**WHAT THE TASK REQUIRES:** Your copy of the data should match it exactly, except that the pictures are gone.

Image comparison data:
* * * *

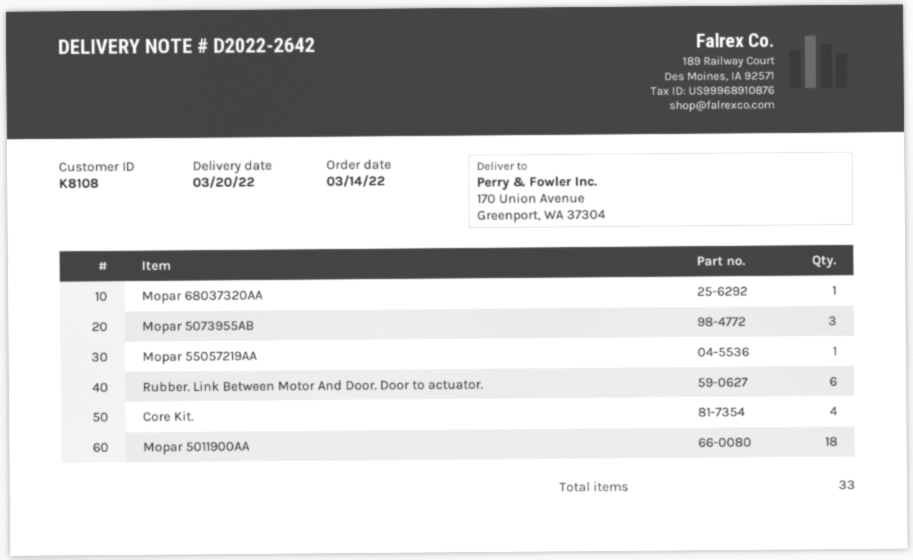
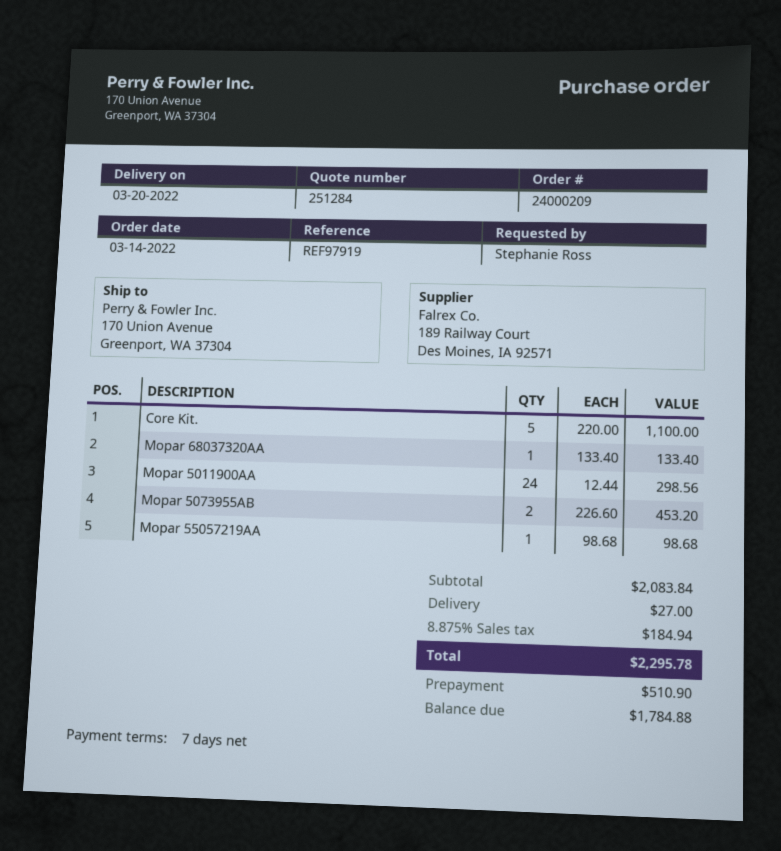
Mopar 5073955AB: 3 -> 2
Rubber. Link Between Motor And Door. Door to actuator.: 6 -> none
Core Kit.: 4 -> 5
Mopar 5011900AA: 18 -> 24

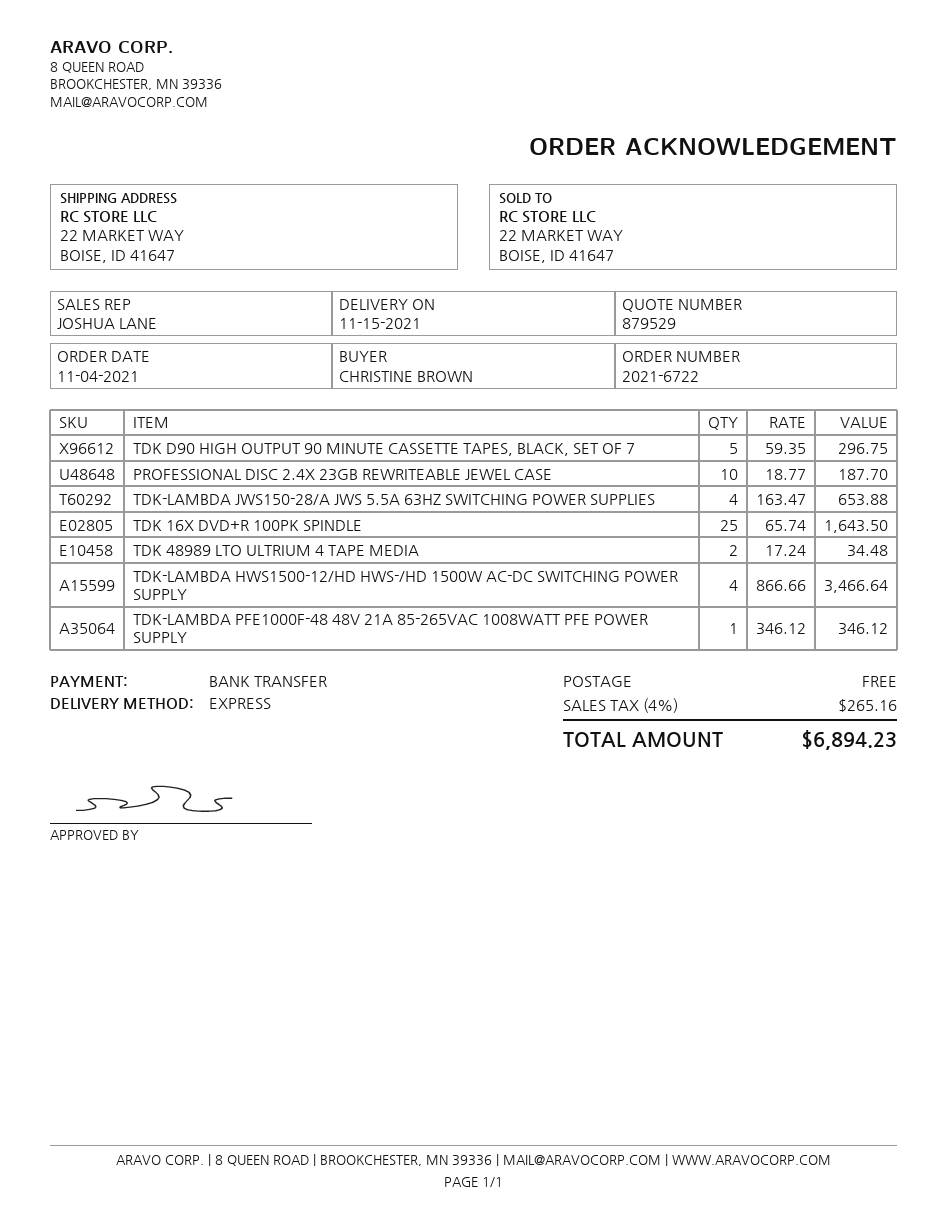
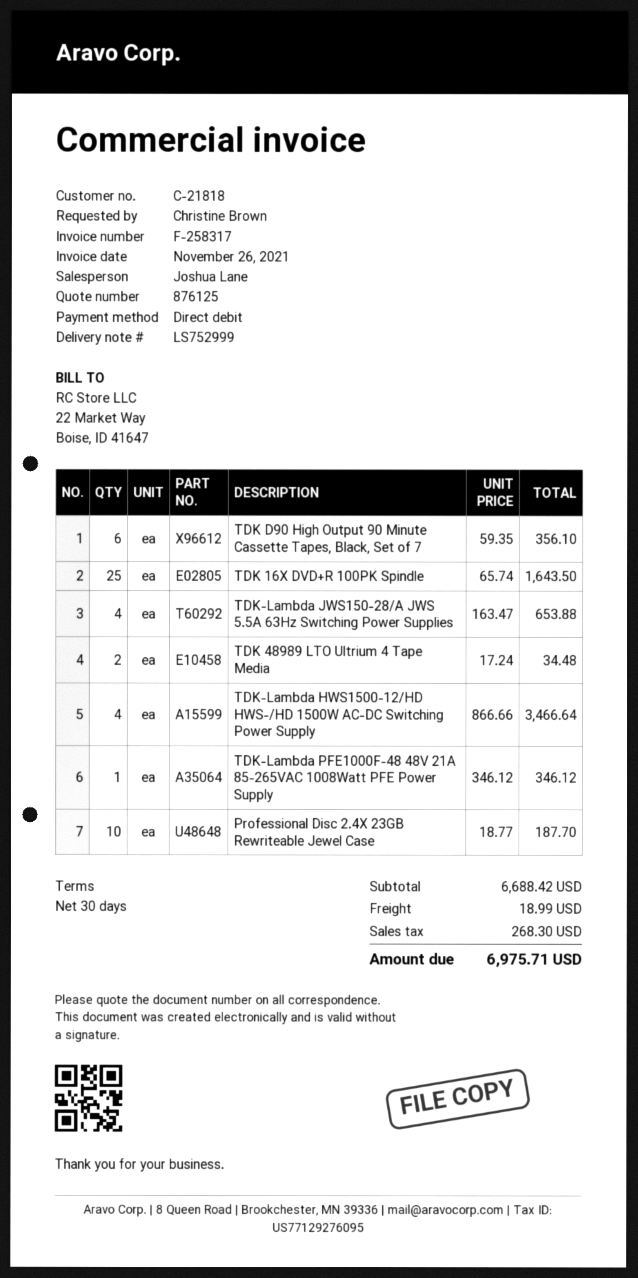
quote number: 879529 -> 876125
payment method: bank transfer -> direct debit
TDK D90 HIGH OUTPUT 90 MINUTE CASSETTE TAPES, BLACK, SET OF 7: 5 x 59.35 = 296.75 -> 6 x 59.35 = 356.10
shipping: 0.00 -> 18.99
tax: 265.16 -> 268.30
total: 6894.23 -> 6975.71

* * * *

**RESPONSE TO THIS TASK:**
Mopar 5073955AB: 3 -> 2
Rubber. Link Between Motor And Door. Door to actuator.: 6 -> none
Core Kit.: 4 -> 5
Mopar 5011900AA: 18 -> 24

quote number: 879529 -> 876125
payment method: bank transfer -> direct debit
TDK D90 HIGH OUTPUT 90 MINUTE CASSETTE TAPES, BLACK, SET OF 7: 5 x 59.35 = 296.75 -> 6 x 59.35 = 356.10
shipping: 0.00 -> 18.99
tax: 265.16 -> 268.30
total: 6894.23 -> 6975.71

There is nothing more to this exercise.